Ma, l’inconscio è il territorio con meno vincoli, in quanto in questo spazio la vita psichica è poco limitata da una serie di barriere, presenti invece nelle altre due istanze.

Nell’inconscio per esempio non è presente la negazione, il dubbio, e l’incertezza. Tutto quello che lo caratterizza è frutto della censura che lavora tra il conscio e il preconscio.
Inoltre, non appartengono all’inconscio i principi della logica su cui verte la vita quotidiana e per questo non c’è neanche la dimensione del tempo e dello spazio.

L’inconscio è formato, dunque, da desideri repressi e esiliati lontano dalla coscienza. Questi desideri possono riemergere, dall’inconscio alla coscienza, o come fenomeni onirici o come disagio psichico.
Le operazioni che caratterizzano il regno dell’inconscio sono: lo spostamento, procedimento per cui nei sogni si sostituisce una rappresentazione con un’altra semanticamente affine; la condensazione, in cui in una sola immagine sintetizza elementi diversi, di cui alcuni manifesti ed altri latenti. Questi ultimi rappresentano il procedimento simbolico.

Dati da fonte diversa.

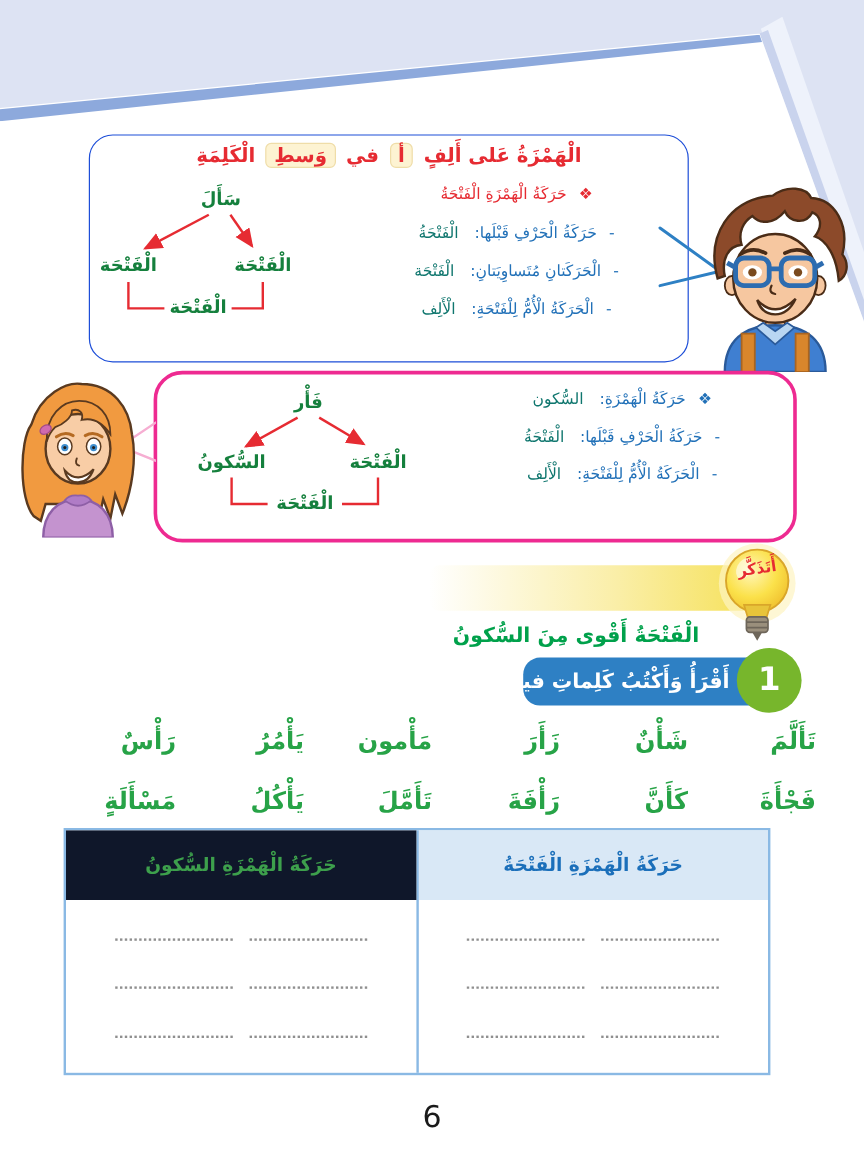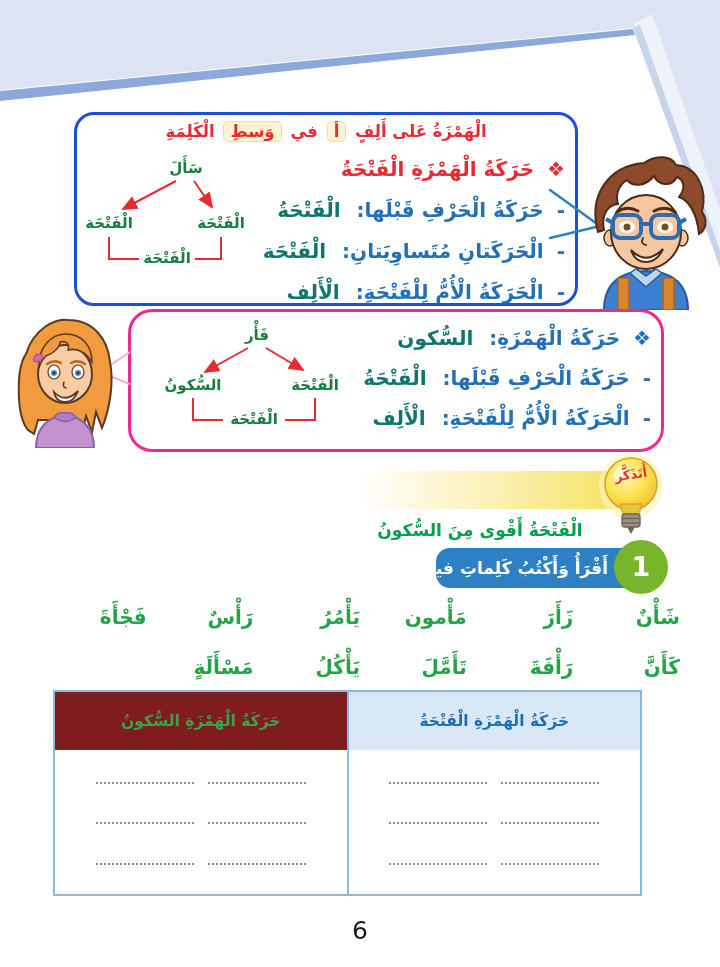--- a/index.html
+++ b/index.html
@@ -13,30 +13,30 @@
   .under-sheet{inset:0;background:#eef2fb;
     clip-path:polygon(634px 24px,720px 262px,720px 210px,652px 14px);}
   .edge-dark{inset:0;background:#c9d3ed;
     clip-path:polygon(633px 28px,720px 268px,720px 250px,640px 25px);}
   .sheet{inset:0;background:#ffffff;
     clip-path:polygon(0px 90px,633px 28px,720px 268px,720px 967px,0px 967px);}
   .edge-stripe{inset:0;background:#8da9dc;
     clip-path:polygon(0px 91px,633px 29px,635px 35px,0px 101px);}
   
   .rulebox{background:#fff;border-radius:20px;}
-  .box-blue{left:74px;top:112px;width:498px;height:188px;border:3px solid #1d4ed8;}
+  .box-blue{left:74px;top:112px;width:498px;height:188px;border:1px solid #1d4ed8;}
   .box-pink{left:128px;top:309px;width:530px;height:137px;border:3px solid #ee2a91;border-radius:24px;}
   .box-title{top:6px;left:0;width:100%;text-align:center;direction:rtl;
     color:#e62b32;font-weight:bold;font-size:16.5px;}
   .hl-badge{display:inline-block;background:#fdf3d2;border:1px solid #efdda8;
     border-radius:5px;padding:0 6px;margin:0 3px;color:#e62b32;}
   .bullets{direction:rtl;display:flex;flex-direction:column;}
   .bullets-1{top:42px;right:10px;width:265px;gap:17px;}
   .bullets-2{top:14px;right:10px;width:265px;gap:16px;}
-  .bullet{font-weight:bold;font-size:20px;white-space:nowrap;}
+  .bullet{font-weight:normal;font-size:13px;white-space:nowrap;text-align:center;}
   .bullet .marker{color:#2271b8;margin-left:6px;}
   .bullet .btext{color:#2271b8;}
   .bullet .bvalue{color:#0f766e;margin-right:9px;}
   .bullet.red .marker,.bullet.red .btext{color:#e62b32;}
   
   .diagram{position:absolute;}
   .diag-1{left:4px;top:42px;width:215px;height:142px;}
   .diag-2{left:22px;top:14px;width:205px;height:116px;}
   .dword{position:absolute;color:#15803d;font-weight:bold;font-size:15px;
     transform:translateX(-50%);white-space:nowrap;direction:rtl;}
@@ -64,21 +64,21 @@
     display:grid;grid-template-columns:repeat(6,1fr);grid-auto-rows:50px;}
   .word{color:#27a347;font-weight:bold;font-size:20px;line-height:50px;white-space:nowrap;}
   
   .sort-table{left:53px;top:690px;width:585px;height:202px;border:2px solid #8ab9e4;
     display:flex;direction:rtl;background:#fff;}
   .col{width:50%;display:flex;flex-direction:column;}
   .col+.col{border-left:none;border-right:2px solid #8ab9e4;}
   .col-head{height:58px;display:flex;align-items:center;justify-content:center;
     font-weight:bold;font-size:15.5px;direction:rtl;}
   .head-fatha{background:#d9e8f6;color:#1b6fba;}
-  .head-sukun{background:#7f1d1d;color:#3da04c;}
+  .head-sukun{background:#0f172a;color:#3da04c;}
   .col-body{flex:1;display:flex;flex-direction:column;justify-content:space-around;
     padding:8px 0 14px 0;}
   .dotrow{text-align:center;}
   .dots{display:inline-block;width:98px;height:10px;margin:0 7px;
     border-bottom:2px dotted #8f8f8f;}
   
   .pagenum{left:0;top:916px;width:720px;text-align:center;color:#1a1a1a;font-size:25px;}
 </style>
 </head>
 <body>
@@ -263,20 +263,21 @@
   <ellipse cx="22" cy="22" rx="6" ry="9" transform="rotate(25 22 22)" fill="#ffffff" opacity="0.55"></ellipse>
 </svg>
 <div class="abs bulb-label">أَتَذَكَّر</div>
 
 <div class="abs ex-bar">
   <span class="ex-title">أَقْرَأُ وَأَكْتُبُ كَلِماتِ فيها</span>
 </div>
 <div class="abs ex-num">1</div>
 
 <div class="abs words">
+  <span class="word">تَأَلَّمَ</span>
   <span class="word">شَأْنٌ</span>
   <span class="word">زَأَرَ</span>
   <span class="word">مَأْمون</span>
   <span class="word">يَأْمُرُ</span>
   <span class="word">رَأْسٌ</span>
   <span class="word">فَجْأَةَ</span>
   <span class="word">كَأَنَّ</span>
   <span class="word">رَأْفَةَ</span>
   <span class="word">تَأَمَّلَ</span>
   <span class="word">يَأْكُلُ</span>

L’inconscio, dunque, comunica messaggi, segnali ed emozioni attraverso il corpo, i comportamenti, la voce, la scrittura, e il modo di gesticolare. L’inconscio è sempre attivo e vigile, infatti, quando dormiamo, entriamo in uno stato in cui può parlare liberamente e quello che si percepisce a livello conscio sono i sogni, anch’essi ricchi di messaggi, significati nascosti, desideri ed emozioni represse. Infatti, Freud definiva i sogni come la soddisfazione inconscia di un desiderio rimosso.

Col tempo e col divenire delle teorie psicologiche il concetto d’inconscio non è sparito, ma si è modificato ed evoluto. Anche Beck e Ellis, fondatori della moderna Psicoterapia Cognitivo-Comportamentale, ne parlavano. Originariamente, erano due psicoanalisti che cercavano di spostare l’intervento terapeutico dalla parte inconscia a quella cosciente dell’individuo. Di conseguenza, nell’ambito del cognitivismo col termine inconscio si intende quella parte del funzionamento mentale che è non accessibile alla coscienza non perché è stata rimossa, ma perché non è mai stata conosciuta, e quindi non sarà, né potrà, mai essere ricordata (Migone P, 2006). E, in ogni caso non è neanche utile il materiale presente nell’inconscio da usare a scopo terapeutico.

Insomma, l’inconscio cognitivo è formato da informazioni che non sono conosciute coscientemente e per questo non possono essere dimenticate.